Check out 'The Cause of the Inferiority of the Physical and Mental Characters in teh Lower Social Classes' to start, from 1912: https://archive.org/details/problemsineugeni00inte

This is one of the most abhorrent ideas I've read about in quite a while. To call an addict's decision to do this "voluntary" is disingenuous to say the least.
Tesla: "prevent the breeding of the unfit by sterilization"

Who decides who is "unfit"? In the not too distant past, and possibly even today, that might include the non-white, non-straight, non-wealthy, etc. I find it incredibly scary that you could so easily agree that others should decide who gets to enact their human instincts. Let's face it, it would almost certainly be old, white, wealthy men that would make those decisions.

What? Just because Roosevelt et. al. were proponents doesn't make it a good idea. You hypothesis presupposes something about human nature that I think is fundamentally flawed, namely that people will be inclined to evenly disperse the benefits of such a program. Much like communism, or some sort of stateless libertarian utopia(what ever that's even called?) it sounds nice on paper if you squint and hand wave away the way real people actually behave.
"stateless libertarian utopia(what ever that's even called?)"

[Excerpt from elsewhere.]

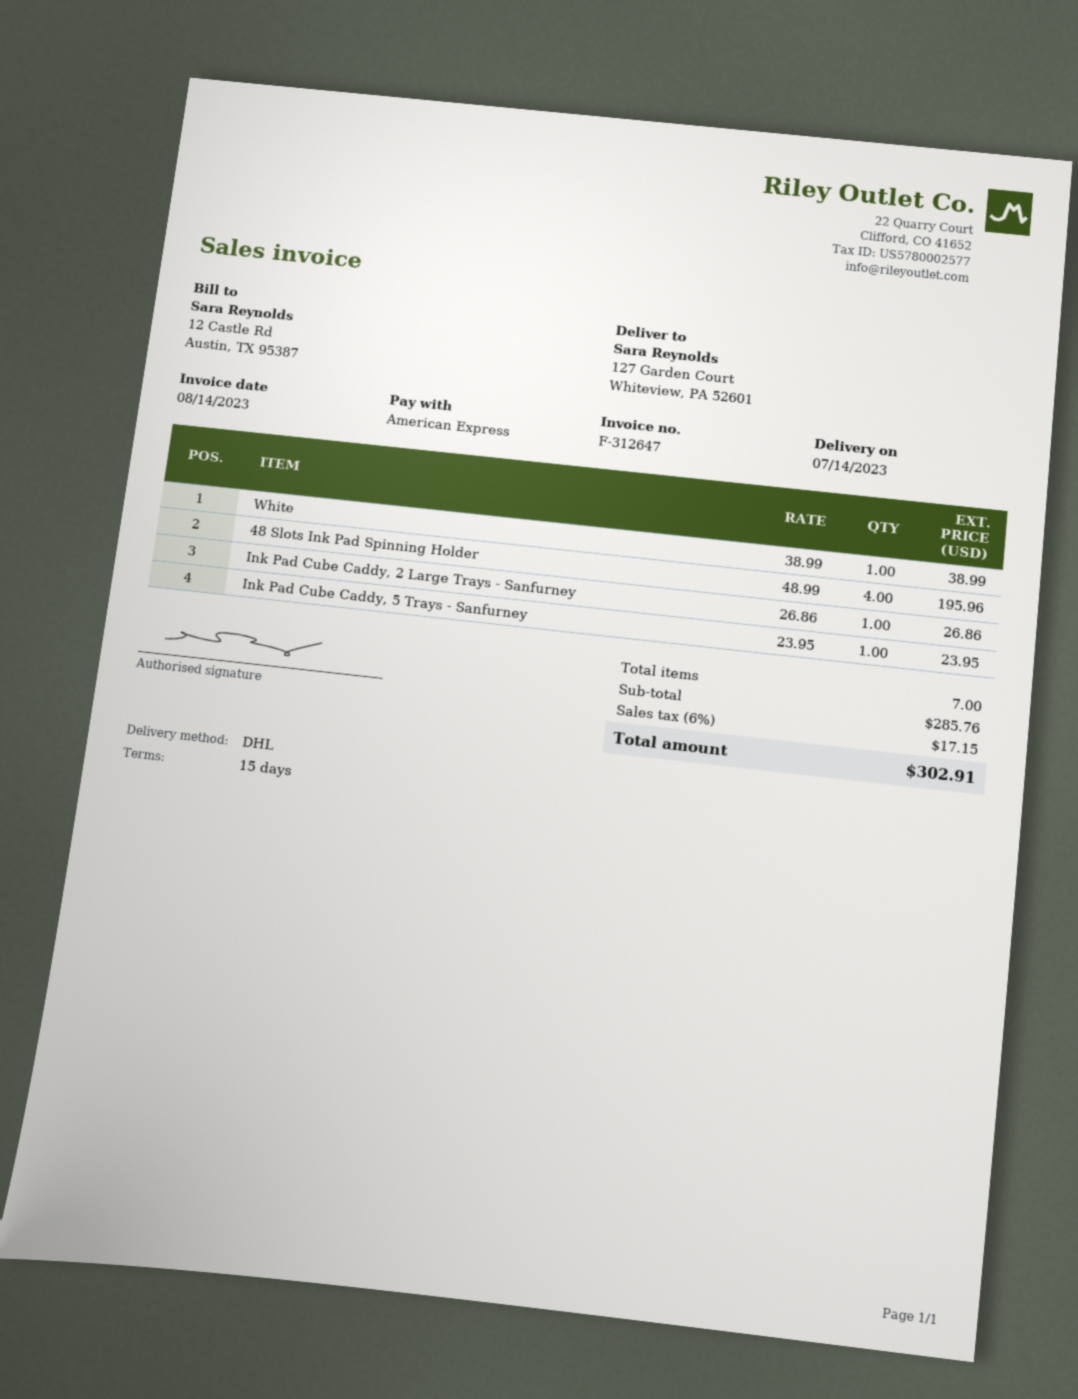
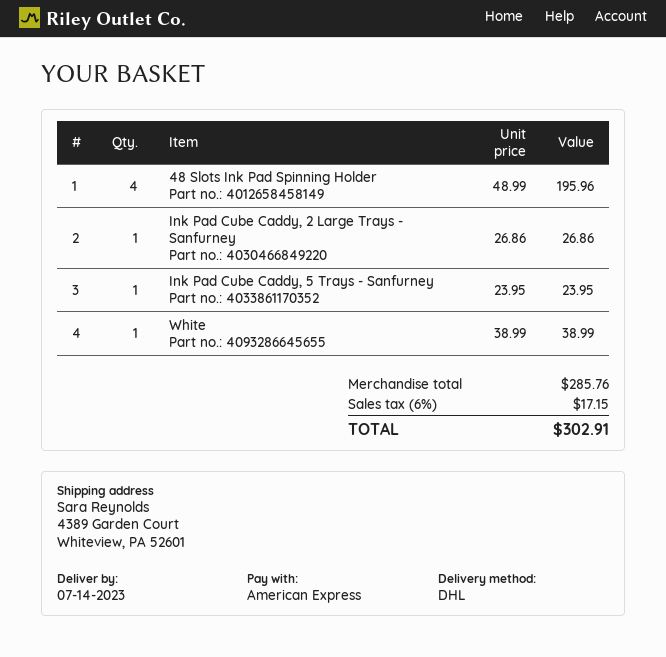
ship to: 127 Garden Court, Whiteview, PA 52601 -> 4389 Garden Court, Whiteview, PA 52601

Anarchism. [1] "Stateless libertarian" is by most useful definitions an oxymoron.

[1]: http://en.wikipedia.org/wiki/Anarchism - the popular conception of the term and the totality of what is lumped under that term are quite dissimilar. Non-disclaimer, I'm not an anarchist, only a libertarian.

I'm familiar with the word, I didn't use it because I was trying keep the focus on libertarianism which I don't necessarily connect with anarchism. Maybe Propertarian Utopia would have better captured what I was trying to say.